Serious Fraud Office director Richard Alderman faced a High Court challenge today over his decision to agree a plea bargain with BAE Systems.

Two campaign groups, The Corner House and Campaign Against Arms Trade, have applied for an injunction to block the move and called for a judicial review.

They strongly criticised a negotiated settlement announced earlier this month that brought to an end years of legal wrangling and damaging allegations.

The Serious Fraud Office (SO) agreed to drop claims of bribery if BAE admitted accounting offences linked to the sales to Tanzania and pay a £30 million fine.
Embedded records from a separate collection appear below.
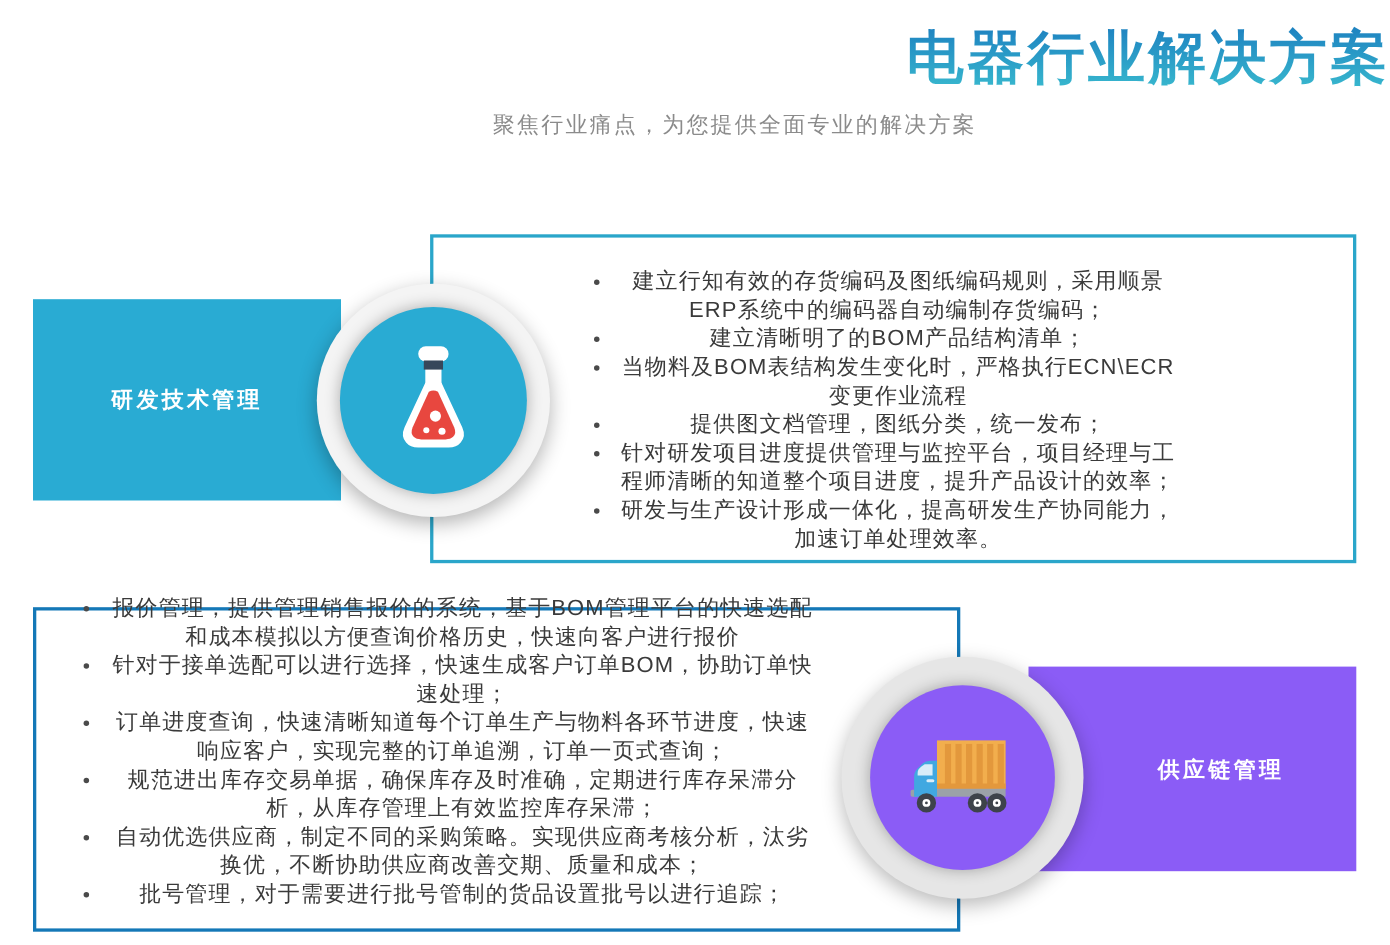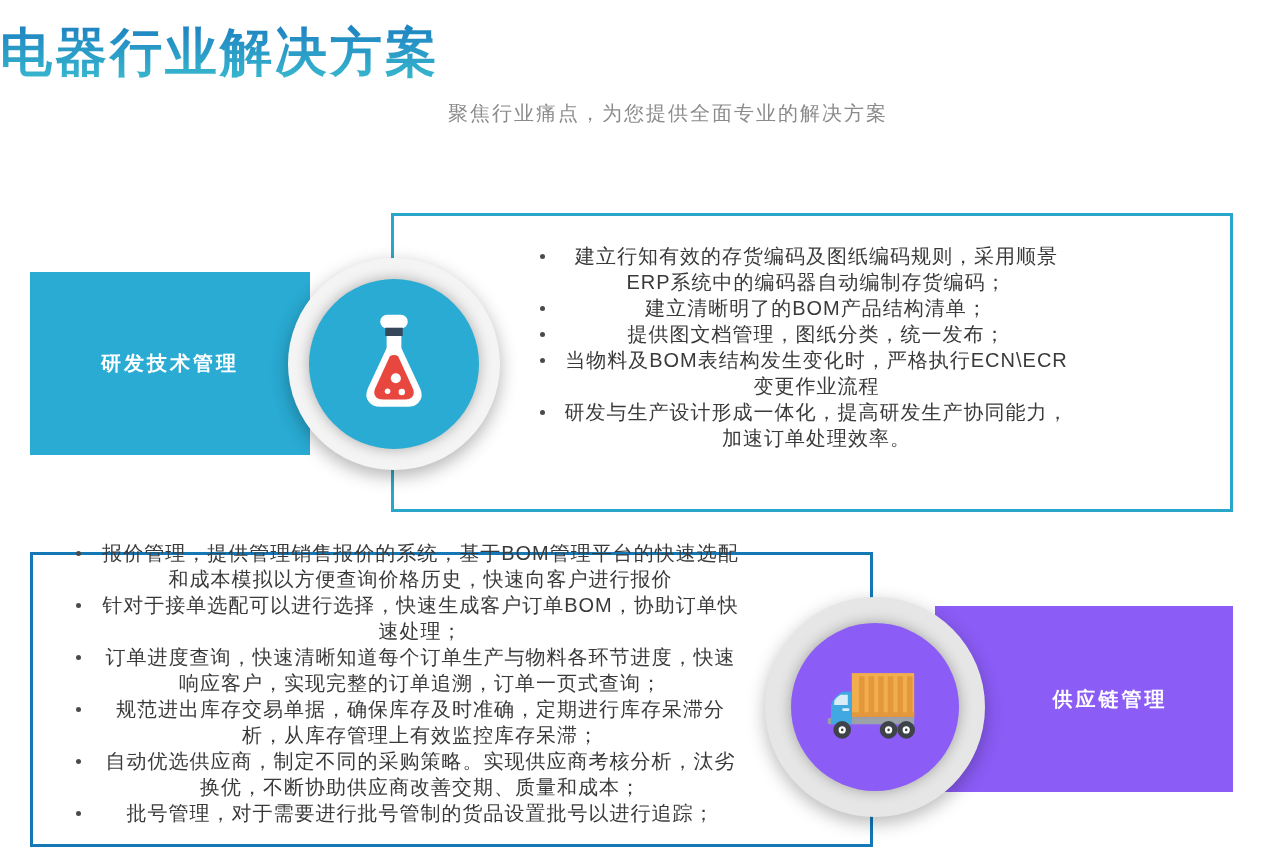--- a/index.html
+++ b/index.html
@@ -2,21 +2,21 @@
 <html><head>
 <meta charset="utf-8">
 <style>
   html,body{margin:0;padding:0;background:#ffffff;}
   #canvas{
     position:relative;width:1264px;height:859px;background:#ffffff;overflow:hidden;
     font-family:"Liberation Sans","DejaVu Sans",sans-serif;
   }
   
   .page-title{
-    position:absolute;top:18px;left:0;width:100%;text-align:left;
+    position:absolute;top:18px;left:0;width:100%;text-align:right;
     font-size:52px;font-weight:bold;letter-spacing:3px;
     background:linear-gradient(180deg,#1B7CBF 0%,#38B8CE 90%);
     -webkit-background-clip:text;background-clip:text;
     color:transparent;-webkit-text-fill-color:transparent;
   }
   .page-subtitle{
     position:absolute;top:100px;left:0;width:100%;text-align:center;
     font-size:20px;color:#8B8B8B;letter-spacing:2px;padding-left:36px;
   }
   
@@ -54,22 +54,23 @@
   <div class="page-title">电器行业解决方案</div>
   <div class="page-subtitle">聚焦行业痛点，为您提供全面专业的解决方案</div>
 
   <div>
 
     <div class="panel panel-teal" style="left:391px;top:213px;width:842px;height:299px;"></div>
 
     <div class="bullets" style="left:530px;top:243px;width:540px;">
       <div class="bullet">建立行知有效的存货编码及图纸编码规则，采用顺景ERP系统中的编码器自动编制存货编码；</div>
       <div class="bullet">建立清晰明了的BOM产品结构清单；</div>
+      <div class="bullet">当物料及BOM表结构发生变化时，严格执行ECN\ECR变更作业流程</div>
       <div class="bullet">提供图文档管理，图纸分类，统一发布；</div>
-      <div class="bullet">当物料及BOM表结构发生变化时，严格执行ECN\ECR变更作业流程</div>
+      <div class="bullet">针对研发项目进度提供管理与监控平台，项目经理与工程师清晰的知道整个项目进度，提升产品设计的效率；</div>
       <div class="bullet">研发与生产设计形成一体化，提高研发生产协同能力，加速订单处理效率。</div>
     </div>
 
     <div class="accent-rect accent-light" style="left:30px;top:272px;width:280px;height:183px;">
       <div class="accent-label">研发技术管理</div>
     </div>
 
     <div class="badge badge-ring1" style="left:288px;top:258px;width:212px;height:212px;">
       <div class="badge-inner accent-light" style="left:21px;top:21px;width:170px;height:170px;">
         <svg width="92" height="103" viewBox="0 0 100 112">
Solicitor Jamie Beagent, of Leigh Day & Co, said papers have been lodged claiming Mr Alderman acted unlawfully.

He said: "The plea bargain announced on February 5 has unsurprisingly attracted a great deal of public criticism.

"The fine BAE have agreed to does not reflect the seriousness of the many allegations it faced.

"The SFO's decision seems entirely at odds with its own prosecutorial guidance and our clients will be asking the courts to review the legality of that decision."

The SFO has been investigating allegations of bribery and corruption by BAE for more than six years.

In 2006, officials dropped an inquiry into bribery allegations relating to the Saudi Arabian royal family.

Earlier this month a joint settlement between the SFO, the US Department of Justice (DoJ) and the company was agreed.

Under the deal, BAE must pay 400 million dollars (£255.7 million) to the DoJ and plead guilty to one charge of conspiring to make false statements to the US government.

The charge relates to its US regulatory filings in the Czech Republic and Hungary, and its conduct in the US over the mammoth £43 billion Al-Yamamah contract with Saudi Arabia.

BAE will also pay £30 million in the UK for failing to keep "reasonably accurate" accounting records over activities in Tanzania - the SFO's largest settlement with a UK company.

The British charge relates to a £25 million contract signed in 1999 to supply a radar system to Tanzania, and also to more than £7 million of payments to a former marketing adviser in the east African country.

BAE Systems chairman Dick Olver said the settlement would help the firm draw a "very heavy line" under the corruption claims but others said the company has been let off the hook.